Sulla carta è un tratto di penna che collega Asola, Castel Goffredo, Carpenedolo, Castiglione e Lonato, con un baffo verso Montichiari. Sulla strada ferrata, sono 40 chilometri di ferrovia per le merci, che dovrebbero risolvere gli ingorghi dei camion sull’autostrada. Per ora è un progetto, ma ha già ottenuto un buon risultato: l’accordo, sancito nero su bianco in un protocollo d’intesa, dei sei comuni coinvolti, metà mantovani e metà bresciani. Apre la cartina e sorride, Enzo Fozzato, il sindaco di Ceresara coordinatore del progetto. «I soldi? Li troviamo». Costerà, secondo un primo studio di fattibilità, dagli 80 ai 100 miliardi, che, secondo calcoli e speranze, dovrebbero essere scuciti dalla Comunità Europea, dalla Regione, dalle Ferrovie, con aperture ai privati.
Il progetto e i costi
Un progetto, che per i sei sindaci, è già un vero cantiere in costruzione, con uno studio di traffico che prevede un passaggio dai 15 ai 20mila vagoni: «Lo comunicheremo a Palazzo di Bagno come una variazione al piano territoriale provinciale, e faremo un incontro anche a Brescia, ma di grossi ostacoli non ce ne sono». Che tradotto vuol dire che se i soldi ci sono, già il più grosso dei problemi è risolto.

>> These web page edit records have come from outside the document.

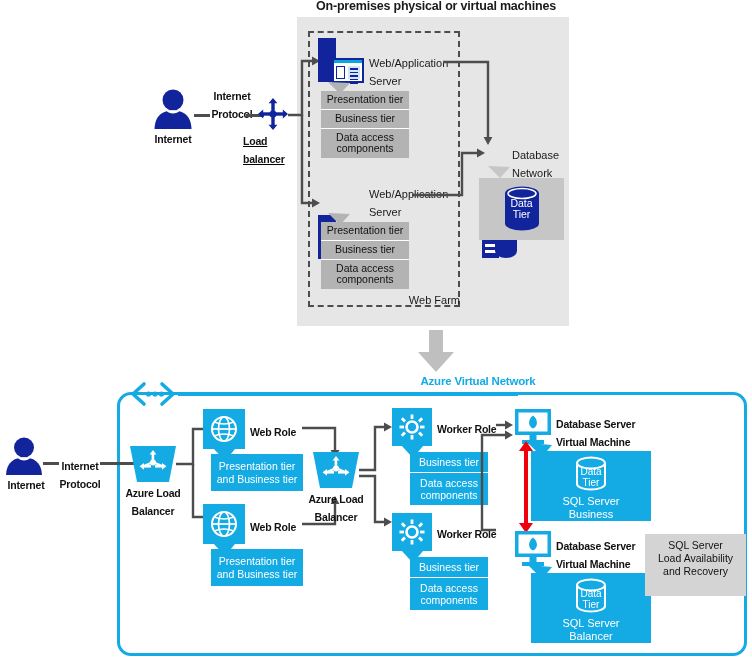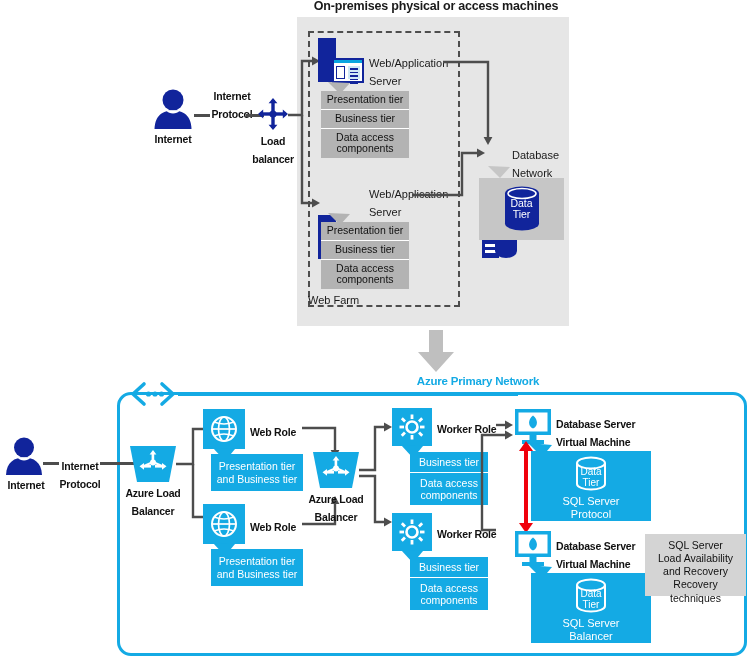--- a/index.html
+++ b/index.html
@@ -71,7 +71,7 @@
 </head>
 <body>
 
-<div class="abs" id="onprem-title">On-premises physical or access machines</div>
+<div class="abs" id="onprem-title">On-premises physical or virtual machines</div>
 
 <div class="abs" id="onprem-panel"></div>
 <div class="abs" id="webfarm-dashed"></div>

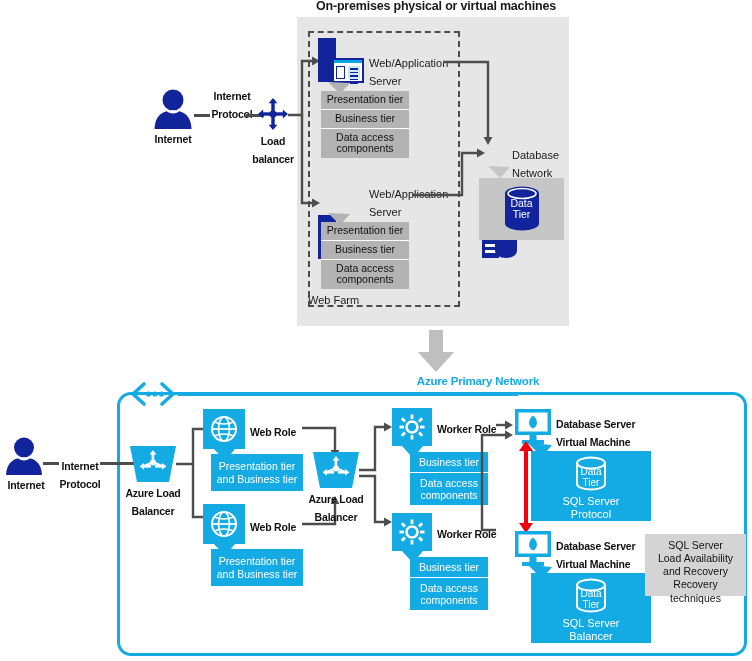--- a/index.html
+++ b/index.html
@@ -109,7 +109,7 @@
     </g>
   </svg>
 </div>
-<div class="abs" style="left:243px;top:131px;width:60px;text-align:center;">
+<div class="abs" style="left:243px;top:131px;width:60px;text-align:left;text-decoration:underline;">
   <span class="lbl-bold">Load balancer</span>
 </div>
 

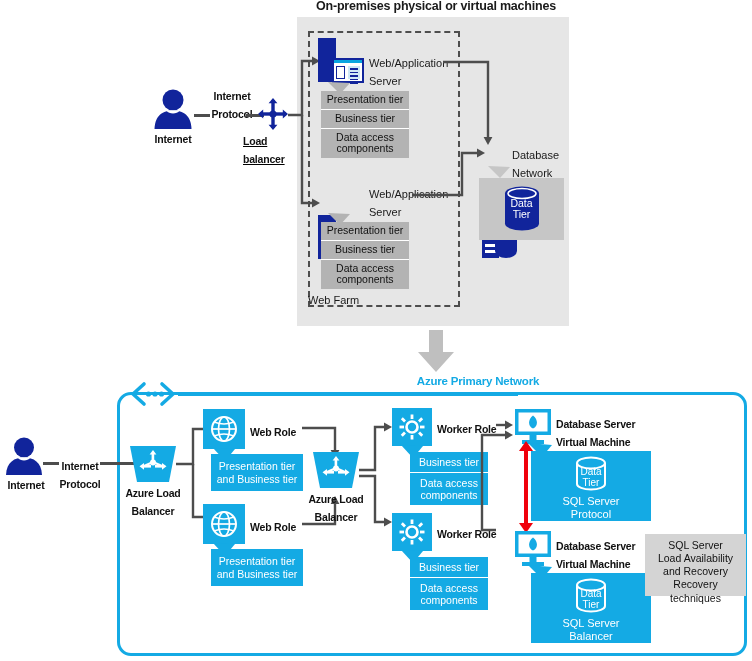--- a/index.html
+++ b/index.html
@@ -16,7 +16,7 @@
   #webfarm-dashed{left:308px;top:31px;width:152px;height:276px;
     border:2px dashed #4d4d4d;box-sizing:border-box;}
   #webfarm-label{left:308px;top:294px;width:152px;font-size:11px;color:#1a1a1a;
-    text-align:left;}
+    text-align:right;}
 
   .tierbox{background:#b3b3b3;}
   .tierbox .row{font-size:10.5px;color:#111;text-align:center;line-height:1.12;

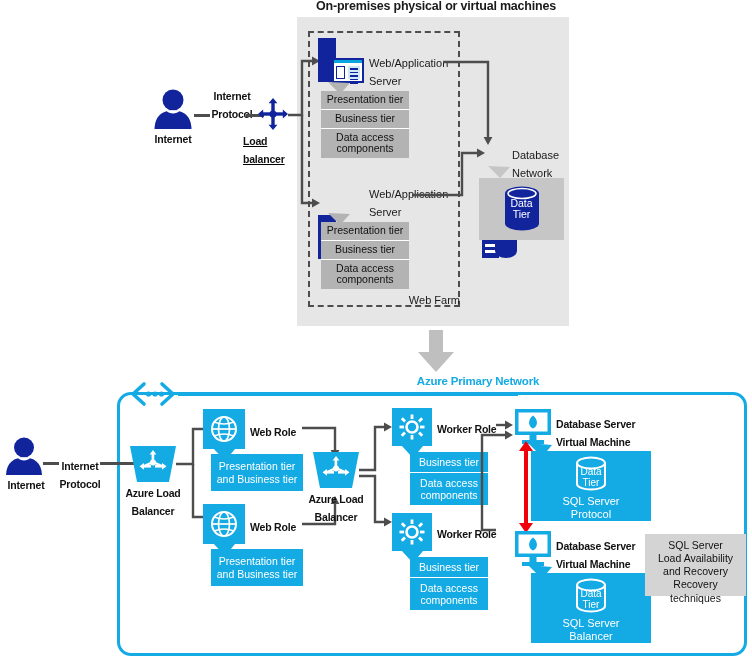--- a/index.html
+++ b/index.html
@@ -233,7 +233,7 @@
 
 <div class="abs" id="azure-box"></div>
 <div class="abs" id="vnet-top-line"></div>
-<div class="abs" id="azure-title">Azure Primary Network</div>
+<div class="abs" id="azure-title">Azure Virtual Network</div>
 <div class="abs" id="vnet-chevron">
   <svg width="50" height="26" viewBox="0 0 50 26">
     <path d="M16 3 L5 13 L16 23" stroke="#14aae4" stroke-width="3.6" fill="none" stroke-linecap="round" stroke-linejoin="round"></path>

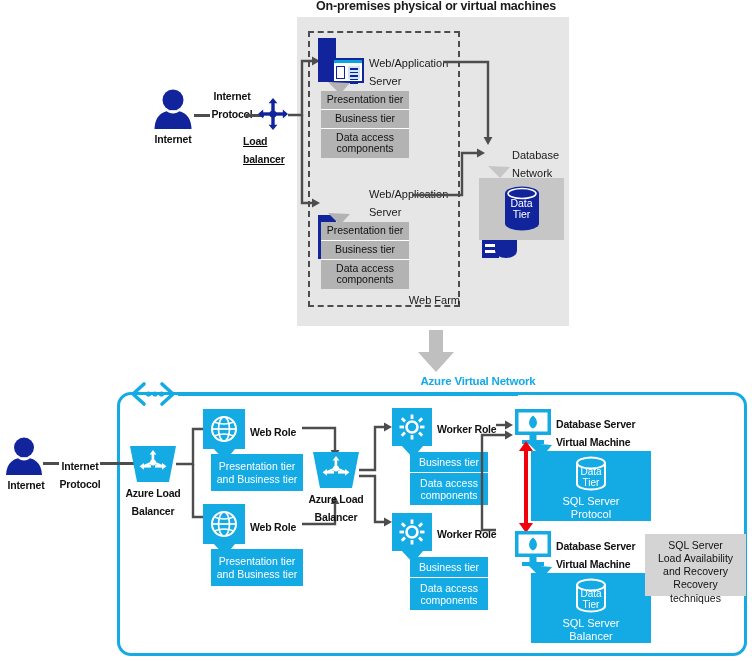--- a/index.html
+++ b/index.html
@@ -470,7 +470,7 @@
     <div style="position:absolute;left:0;top:44px;width:120px;text-align:center;color:#fff;
                 font-size:11px;line-height:1.2;">
       <div>SQL Server</div>
-      <div>Protocol</div>
+      <div>Business</div>
     </div>
   </div>
 </div>

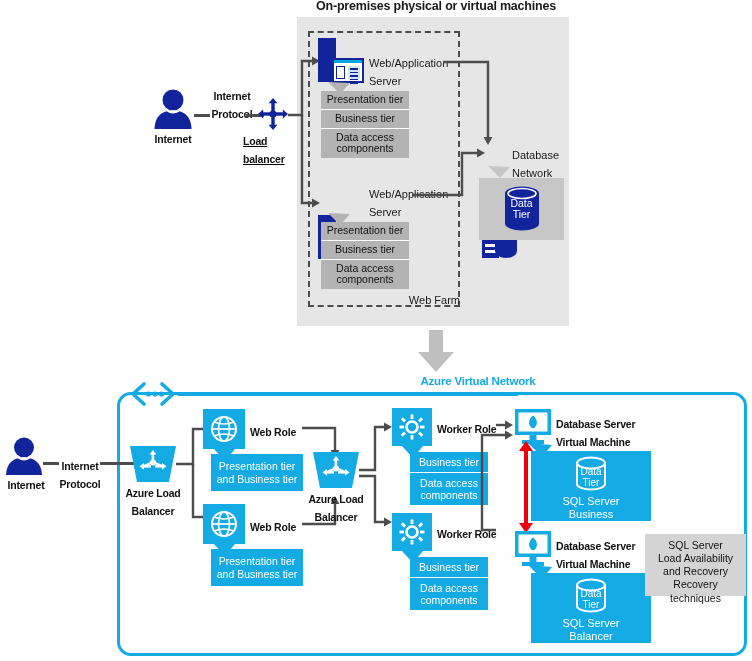--- a/index.html
+++ b/index.html
@@ -525,7 +525,6 @@
     <div>SQL Server</div>
     <div>Load Availability</div>
     <div>and Recovery</div>
-    <div>Recovery techniques</div>
   </div>
 </div>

Impegno e tempi di realizzazione
Il progetto è già stato deliberato nelle sei Giunte, spiega Fozzato, con l’impegno formale dei primi cittadini a metterci del loro per promuovere tutte le iniziative necessarie alla realizzazione nei tempi dovuti del collegamento ferroviario. Per fare delle cifre, circa 4 anni, secondo l’esempio della linea Portogruaro Treviso. Le fondamenta del progetto sono fatte della fiducia in una realtà di produttività e commercio, quella dell’Alto Mantovano, tra le più concentrate e d’avanguardia in Italia, con «migliaia di floride aziende che portano occupazione e lustro ai loro territori» dice orgoglioso Fozzato, che ha pensato a loro anche disegnando dei depositi di stoccaggio merci negli scali.
Considerazioni europee e prospettive future
Un progetto ben ancorato al territorio, ma i cui binari vanno dritti verso l’Europa, dove la comunità, dice ancora il sindaco di Ceresara, «incoraggia il trasporto attraverso la ferrovia ed ha in alcune nazioni, da decenni, gli esempi di una ricca economia di scambio che si svolge in gran parte su strada ferrata». Una lezione da prendere a modello anche per le nostre amministrazioni, suggerisce Fozzato, che hanno già avuto richieste dalle aziende.